Quando Mary chegava em casa à noite, depois de um dia comprido e árduo na embaixada, tudo o que queria era tomar um banho, trocar de roupa e esquecer o que fizera. Parecia que todos os seus minutos na embaixada estavam ocupados e nunca tinha tempo para sí mesma. Mas não demorou a descobrir que a situação era idêntica na residência. Onde quer que fosse, lá estavam os criados, e Mary tinha a sensação desagradável de que a espionavam.

Uma madrugada, às duas horas, ela desceu e foi à cozinha. Ouviu um barulho ao abrir a geladeira. Virou-se e deparou com Mihai, o mordomo, de chambre, e Rosica, Delia e Carmen ali de pé.

— Em que posso servi-la, senhora? — perguntou Mihai.

— Nada — respondeu Mary. — Eu só queria uma coisa para comer.

Cosma, a cozinheira, apareceu e disse, em voz magoada:

— Tudo o que a senhora precisava fazer era me dizer que estava com fome e eu providenciaria alguma coisa.

Todos a fitavam com expressões de reprovação.

— Acho que no fundo não estou com fome. Obrigada. E voltou quase correndo para seu quarto.

No dia seguinte relatou o incidente às crianças e comentou:

— Eu me senti como a segunda esposa em Rebeca!

— O que é Rebeca? — perguntou Beth.

— É um livro maravilhoso que você lerá um dia.

Quando chegou na embaixada, Mary encontrou Mike Slade à sua espera.

— Temos um garoto doente e seria bom você dar uma olhada — disse ele.

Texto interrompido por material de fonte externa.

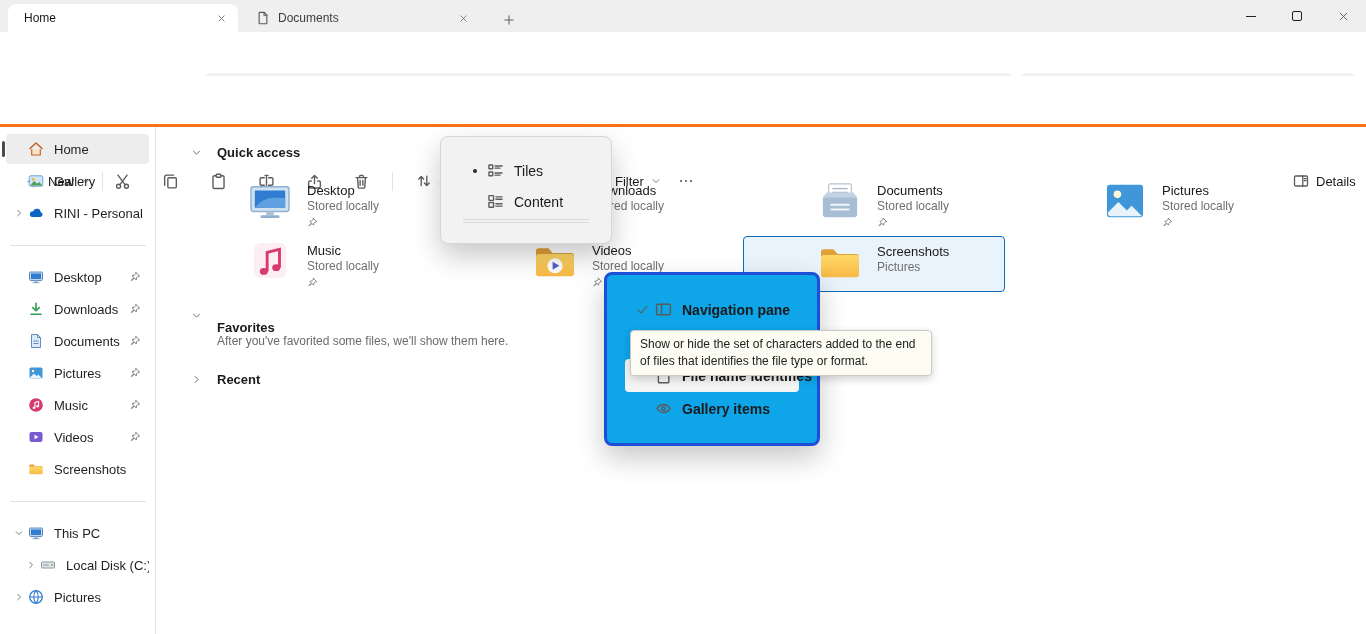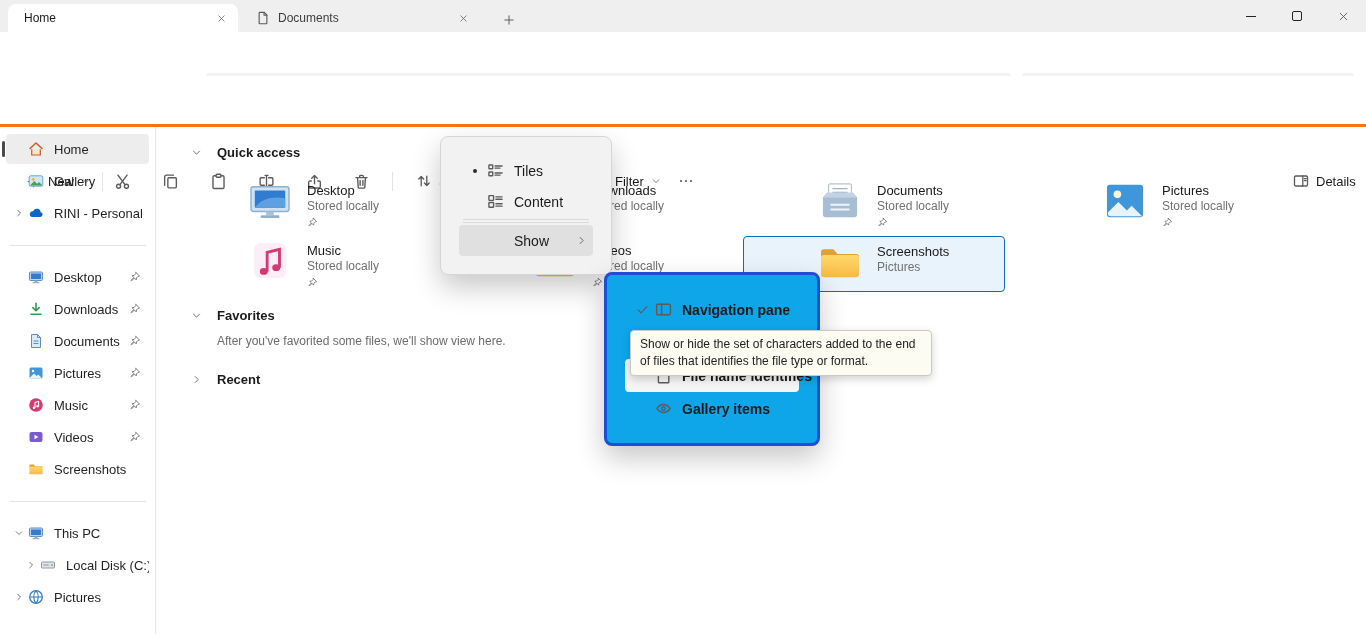"Show" div.mi { html: <div> <span></span> <span></span> <span>Show</span> <span> <svg> <use></use> </svg> </span> </div> -> none }
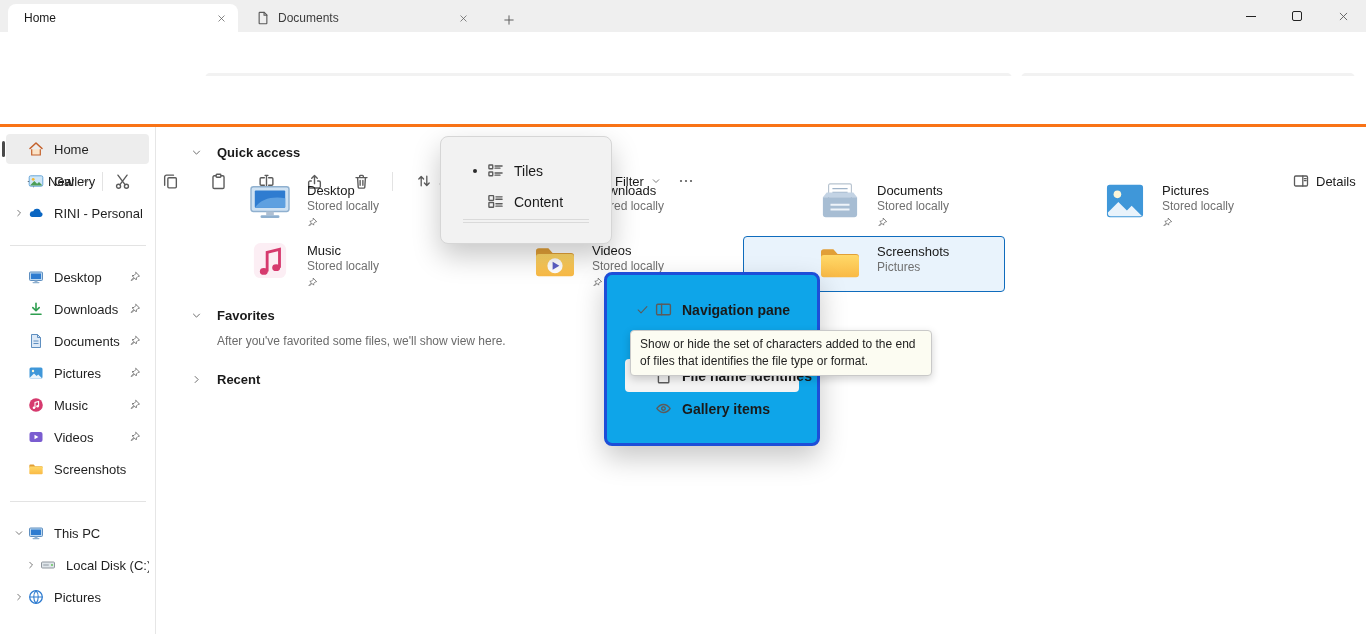"Favorites" div.sec-label { top: 308px -> 320px }
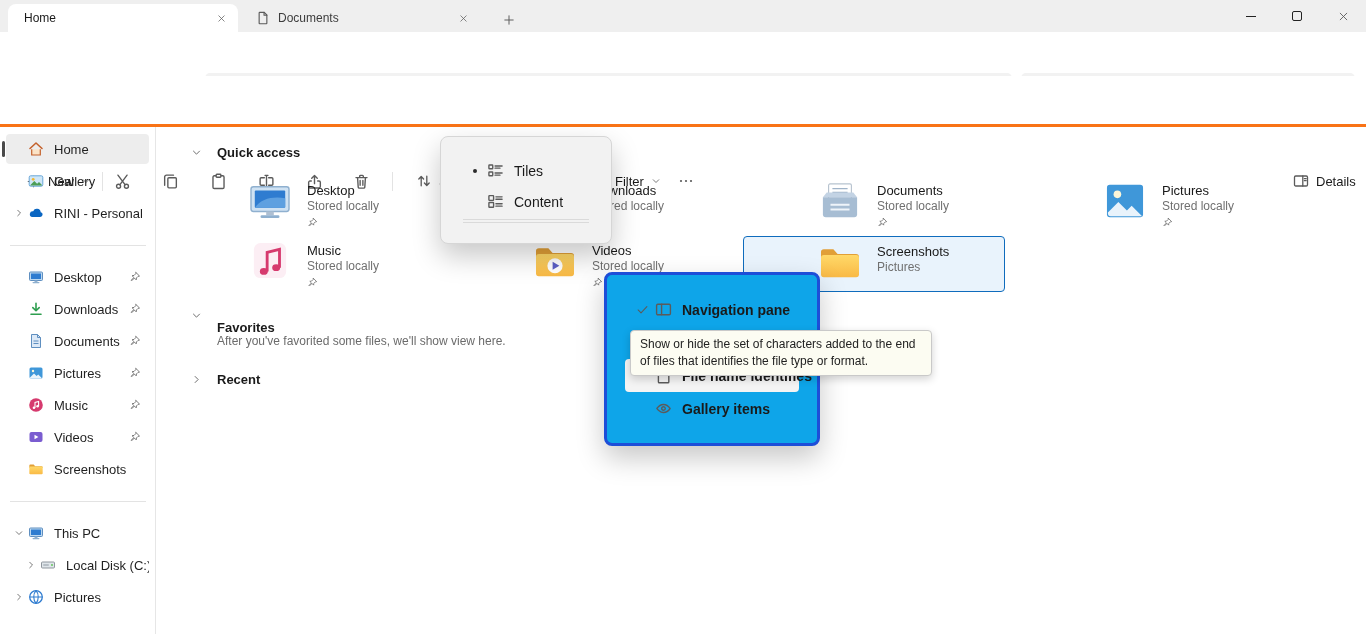"After you've favorited some files," div.empty-text { text: view -> them }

Mike conduziu-a a uma sala pequena no final do corredor. Um jovem fuzileiro estava estendido no sofá, muito pálido, gemendo de dor.

— O que aconteceu? — perguntou Mary.

— Meu palpite é apendicite.

— Enão é melhor levá-lo para o hospital imediatamente.

Mike virou-se e fitou-a.

— Não aqui.

— Como assim?

— Temos de mandá-lo de avião para Roma ou Zurique.

— Mas isso é um absurdo! — disse Mary asperamente, baixando a voz para que o rapaz não a ouvisse. — Não percebe como ele está passando mal?